No surprise that Gartner expects a 17% fall in sales in the 1Q09 compared to the 4Q08. The macro economic conditions have deteriorated rapidly since Gartner’s mid-December 2008 forecast.

In hedging his bets for the full year, Gartner’s head of research noted that even with modest declines from the expected low point of the first quarter, the full year sales could drop 33% compared to 2008.

“Semiconductor suppliers should prepare for Gartner’s negative scenario of a 33% decline in 2009 revenue. Tight control of expenses is essential, but suppliers should reconsider dropping their overall research and development (R&D) budgets because focused R&D investments in the recession will help determine the winners in the upturn. Outsourcing and partnerships can help companies get the most from their R&D budgets.”

The extended u-shaped recovery Lewis painted is also not a finished picture.

“The rebound after this recession will be similar to that in 2001 because there will be three years of modest growth after the worst year.
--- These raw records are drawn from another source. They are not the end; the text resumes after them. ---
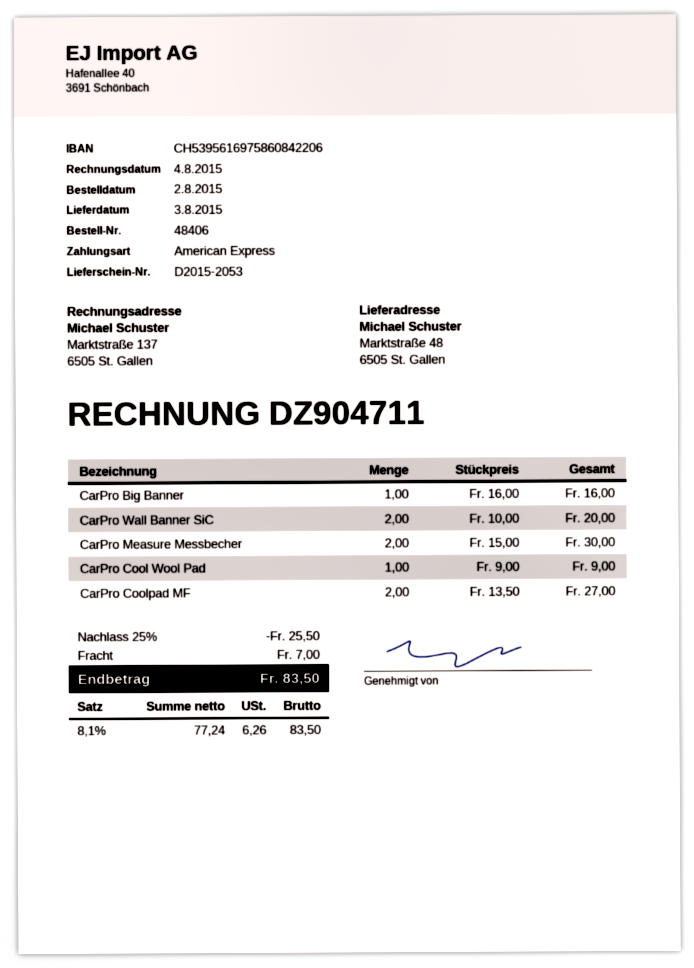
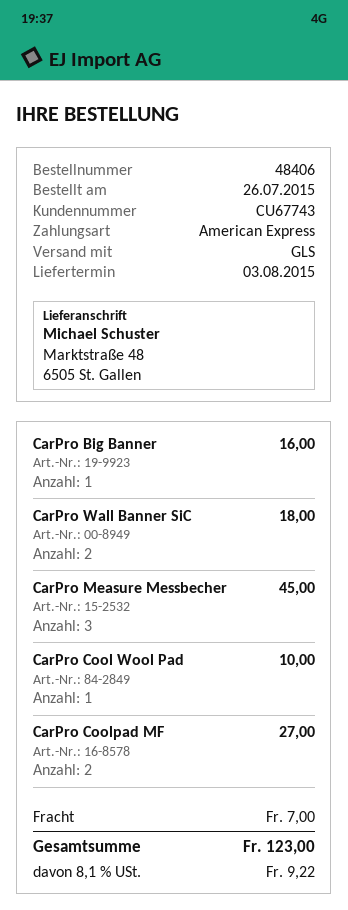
order date: 2015-08-02 -> 2015-07-26
CarPro Wall Banner SiC: 2 for 20.00 -> 2 for 18.00
CarPro Measure Messbecher: 2 for 30.00 -> 3 for 45.00
CarPro Cool Wool Pad: 1 for 9.00 -> 1 for 10.00
discount: 25% = 25.50 -> none
tax: 8.1% = 6.26 -> 8.1% = 9.22
total: 83.50 -> 123.00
However, we see a difference in year four, where we expect another overcapacity situation for the industry, especially in DRAM, because of significant manufacturing investments made in the second and third years of the recovery.”

Lewis is therefore expecting the recovery in DRAM prices to be sufficient for manufacturers to have generated the cash or return of available debt structures from banks and financial institutions to enable renewed investments in capacity.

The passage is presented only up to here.